Re: 2.6.19 file content corruption on ext3

From: Linus Torvalds
Date: Tue Dec 19 2006 - 12:44:03 EST




Btw,
here's a totally new tangent on this: it's possible that user code is
simply BUGGY.

There is one case where the kernel actually forcibly writes zeroes into a
file: when we're writing a page that straddles the "inode->i_size"
boundary. See the various writepages in fs/buffer.c, they all contain
variations on that theme (although most of them aren't as well commented
as this snippet):

/*
* The page straddles i_size. It must be zeroed out on each and every
* writepage invocation because it may be mmapped. "A file is mapped
* in multiples of the page size. For a file that is not a multiple of
* the page size, the remaining memory is zeroed when mapped, and
* writes to that region are not written out to the file."
*/
kaddr = kmap_atomic(page, KM_USER0);
memset(kaddr + offset, 0, PAGE_CACHE_SIZE - offset);
flush_dcache_page(page);
kunmap_atomic(kaddr, KM_USER0);

Now, this should _matter_ only for user processes that are buggy, and that
have written to the page _before_ extending it with ftruncate(). That's
definitely a serious bug, but it's one that can do totally undetected
depending on when the actual write-out happens.

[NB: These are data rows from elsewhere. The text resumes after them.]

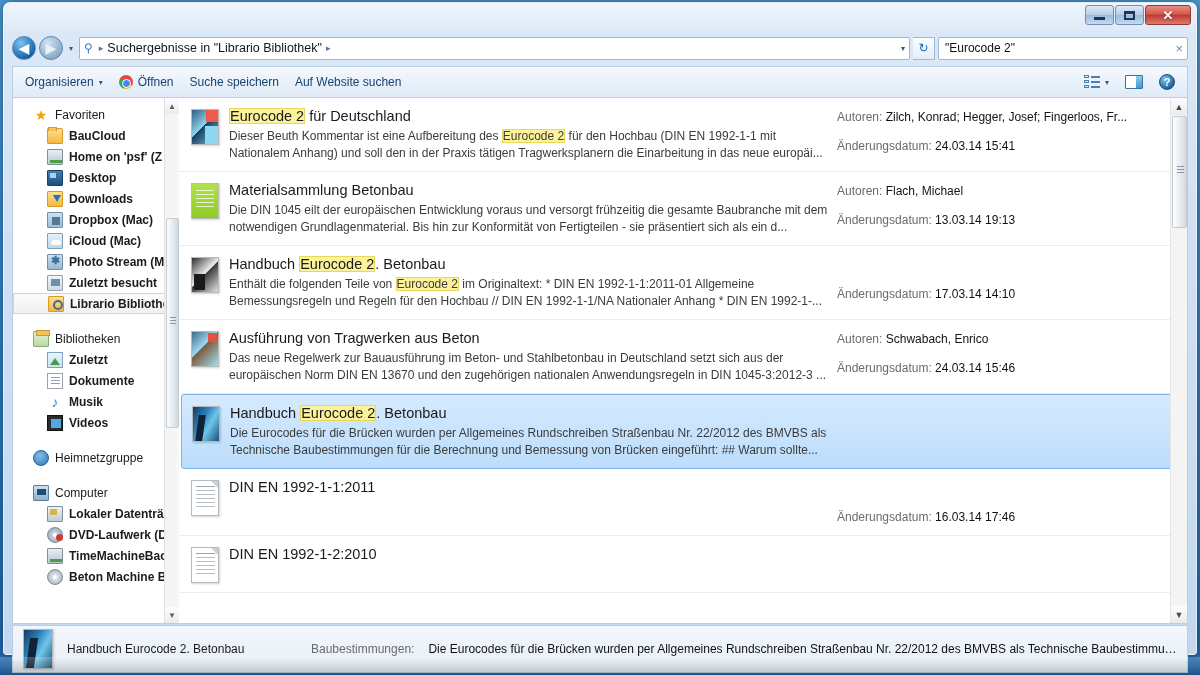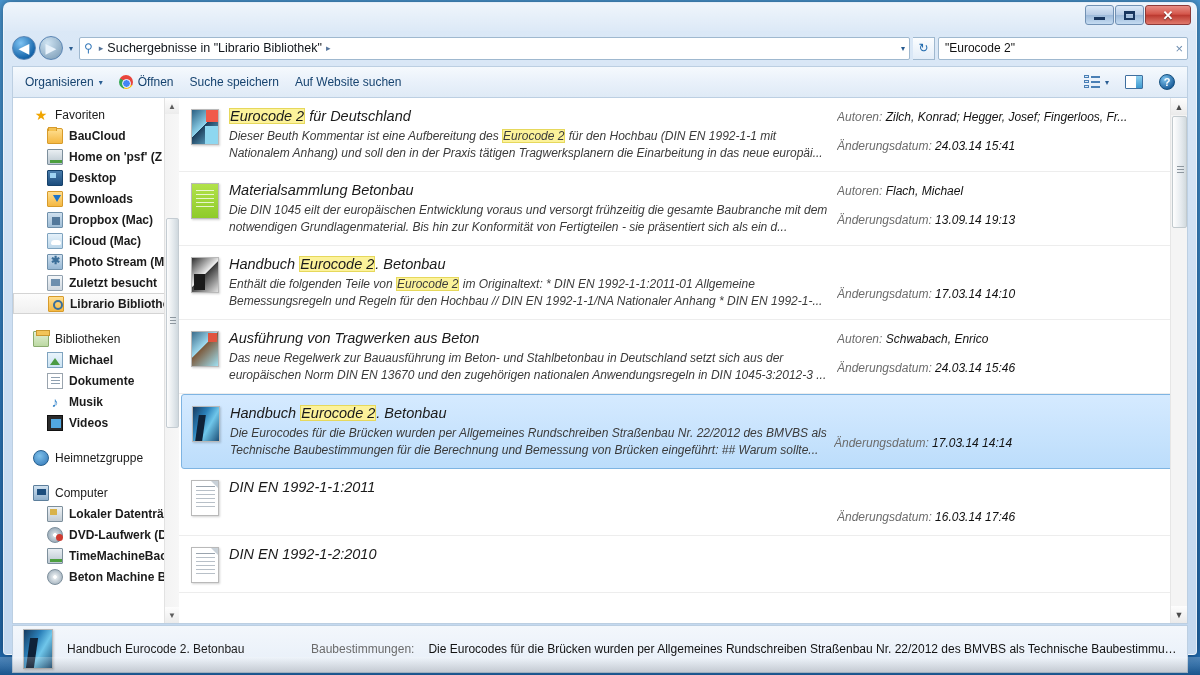--- a/index.html
+++ b/index.html
@@ -194,7 +194,7 @@
 
   
   #results {
-    flex: 1 1 auto; position:relative; background:#fff; overflow:hidden;font-style:italic;
+    flex: 1 1 auto; position:relative; background:#fff; overflow:hidden;
   }
   .result {
     display:flex; padding: 9px 0 9px 8px; border-bottom:1px solid #ededed;

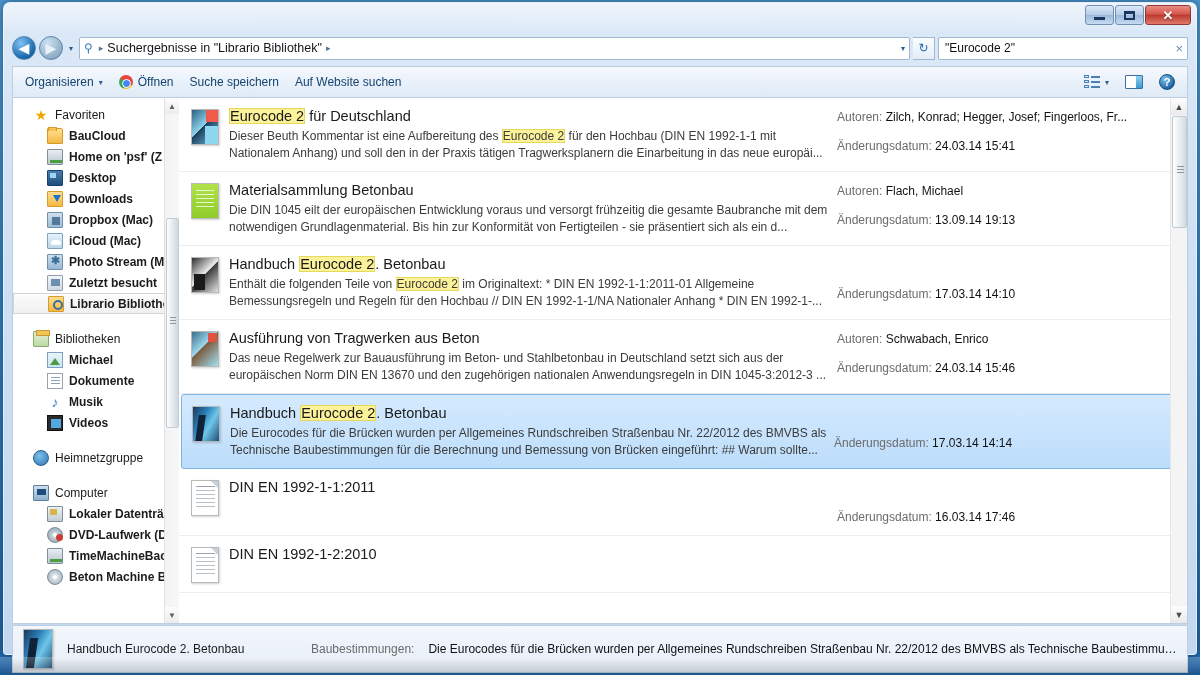--- a/index.html
+++ b/index.html
@@ -484,7 +484,7 @@
             </div>
             <div class="rmeta">
               <div class="mrow"><span class="mlab">Autoren: </span><span class="mval">Flach, Michael</span></div>
-              <div class="mrow last"><span class="mlab">Änderungsdatum: </span><span class="mval">13.09.14 19:13</span></div>
+              <div class="mrow last"><span class="mlab">Änderungsdatum: </span><span class="mval">13.03.14 19:13</span></div>
             </div>
           </div>
           <div class="result">

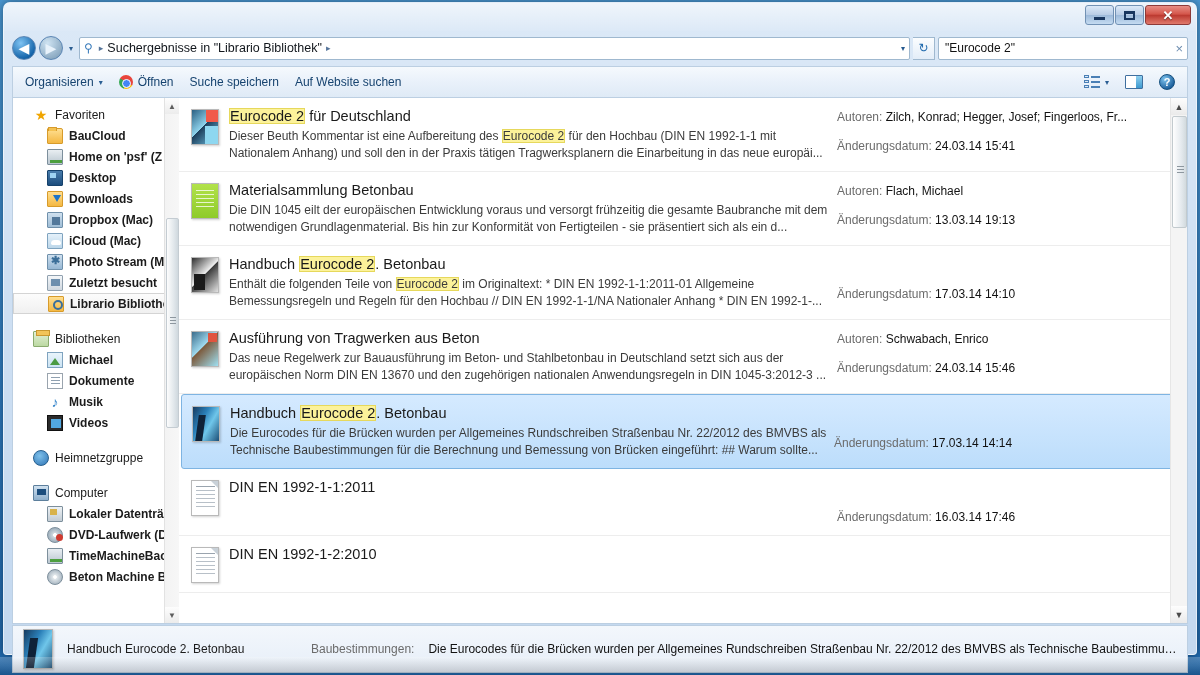--- a/index.html
+++ b/index.html
@@ -410,7 +410,7 @@
             </div>
             <div class="nav-row child">
               <span class="ic pic"></span>
-              <span class="nav-label">Michael</span>
+              <span class="nav-label">Zuletzt</span>
             </div>
             <div class="nav-row child">
               <span class="ic doc"></span>

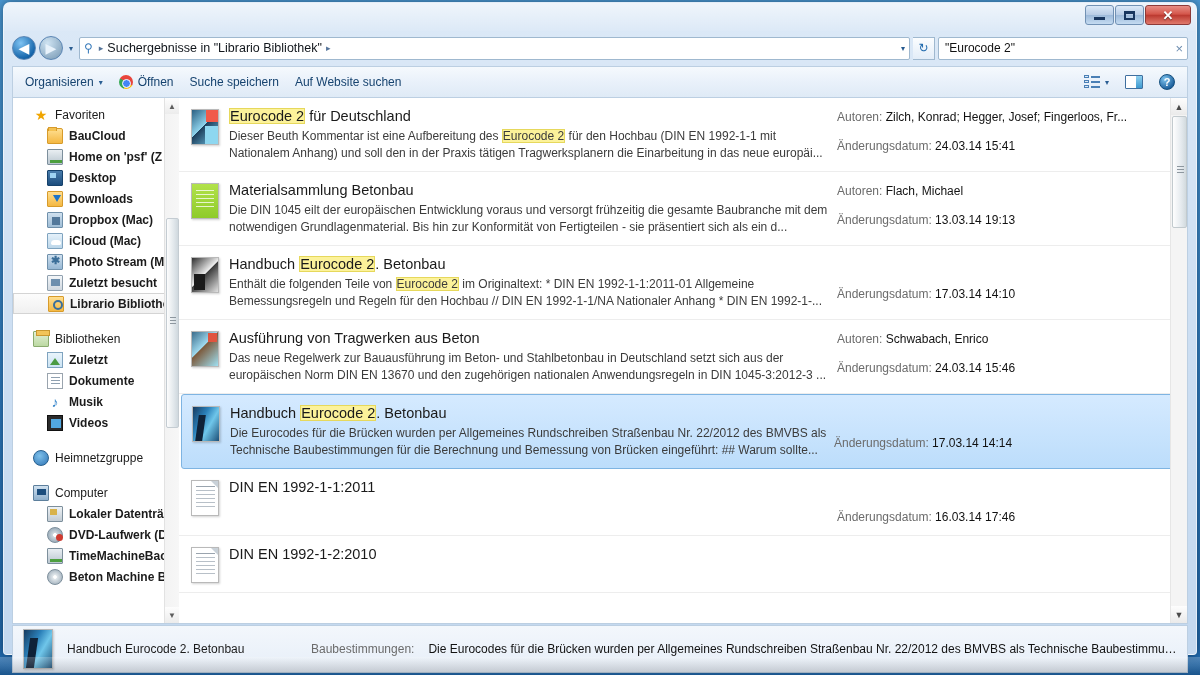--- a/index.html
+++ b/index.html
@@ -517,7 +517,6 @@
             </div>
             <div class="rmeta">
               <div class="mrow">&nbsp;</div>
-              <div class="mrow last"><span class="mlab">Änderungsdatum: </span><span class="mval">17.03.14 14:14</span></div>
             </div>
           </div>
           <div class="result">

So what I'm saying is that if we end up writing things earlier thanks to
the more aggressive dirty-page-management thing in 2.6.19, we might
actually just expose a long-time userspace bug that was just a LOT harder
to trigger before..

I'm not saying this is the cause of all this, but we've been tearing our
hair out, and it migth be worthwhile trying this really really really
stupid patch that will notice when that happens at truncate() time, and
tell the user that he's a total idiot. Or something to that effect.

Maybe the reason this is so easy to trigger with rtorrent is not because
rtorrent does some magic pattern that triggers a kernel bug, but simply
because rtorrent itself might have a bug.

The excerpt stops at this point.